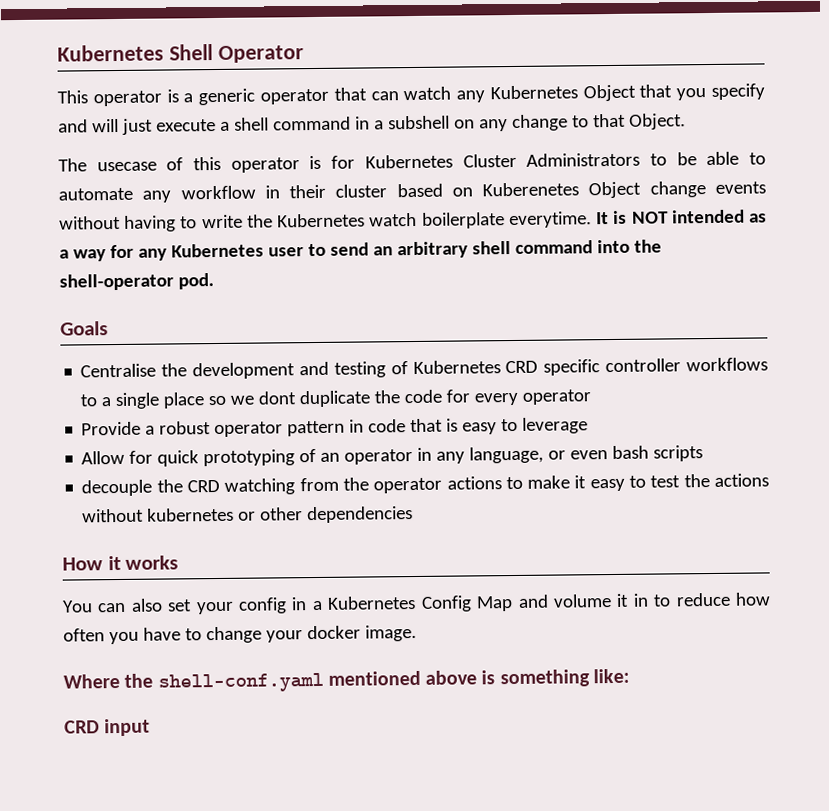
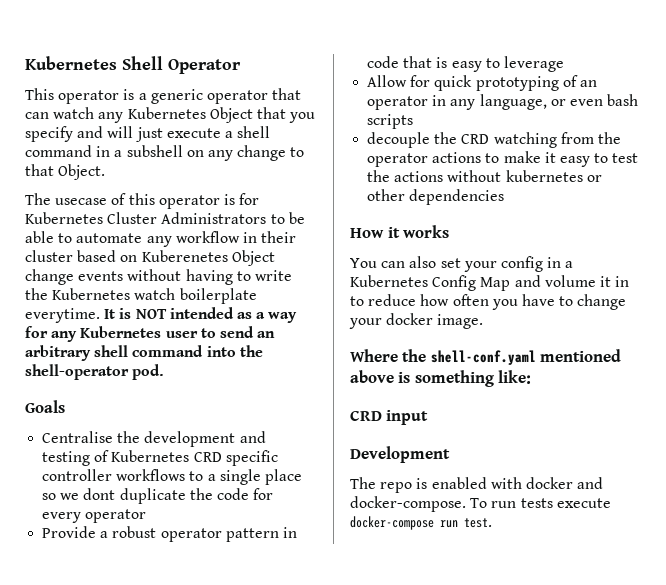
(151, 727) none -> [350,446,450,463] [350,477,604,493] [350,496,611,512] [350,516,492,530] // Development // The repo is enabled with docker and docker-compose. To run tests execute docker-compose run test.

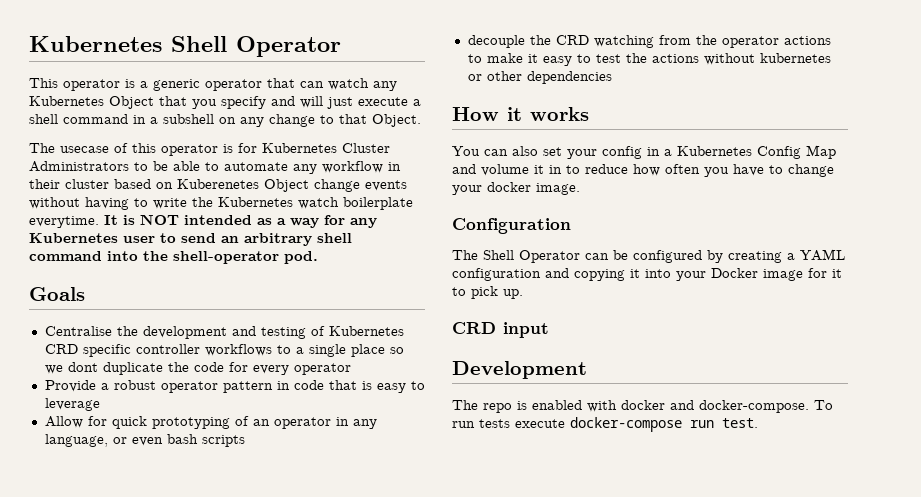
[350,349,622,365] [350,370,532,387] Where the shell-conf.yaml mentioned above is something like: -> [452,218,571,234] [452,249,845,263] [452,268,842,281] [452,286,523,299] Configuration // The Shell Operator can be configured by creating a YAML configuration and copying it into your Docker image for it to pick up.

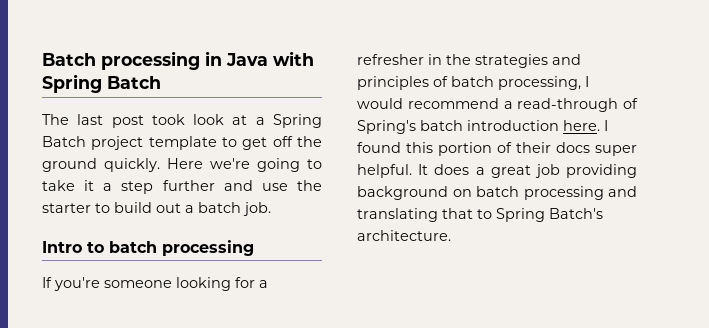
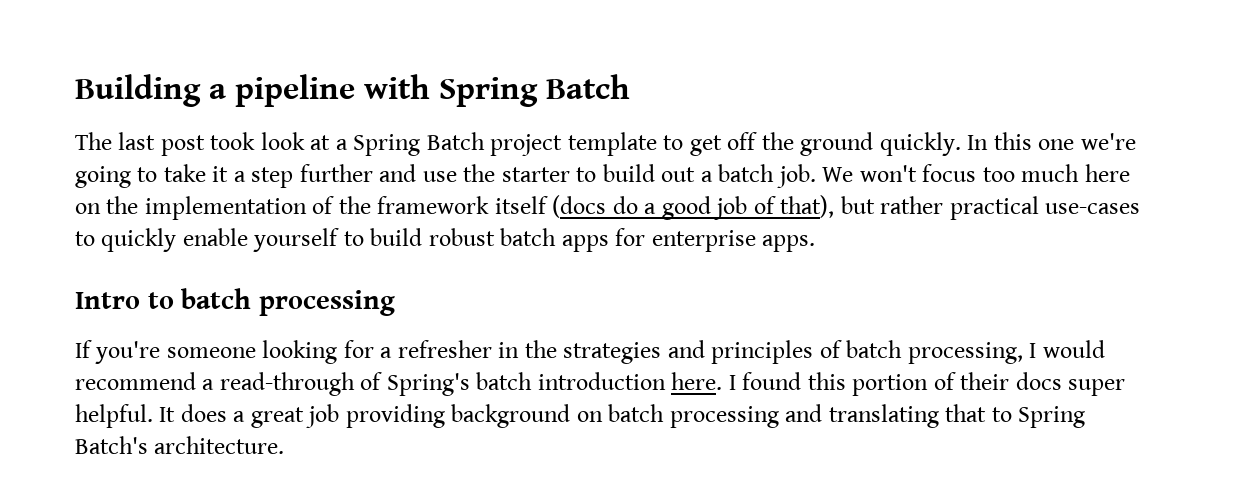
[42,51,268,70] Batch processing in Java -> [75,74,355,107] Building a pipeline
[167,158,203,169] Here -> [967,132,1075,150] In this one
(271, 209) none -> [822,164,1130,182] [75,195,1141,220] [75,228,816,252] We won't focus too much here on the implementation of the framework itself (docs do a good job of that), but rather practical use-cases to quickly enable yourself to build robust batch apps for enterprise apps.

TASK
The answer should contain nothing except the lines from the one with "[167,158,203,169] Here ->" to the end of the material above, each given again exactly.

TASK SOLUTION
[167,158,203,169] Here -> [967,132,1075,150] In this one
(271, 209) none -> [822,164,1130,182] [75,195,1141,220] [75,228,816,252] We won't focus too much here on the implementation of the framework itself (docs do a good job of that), but rather practical use-cases to quickly enable yourself to build robust batch apps for enterprise apps.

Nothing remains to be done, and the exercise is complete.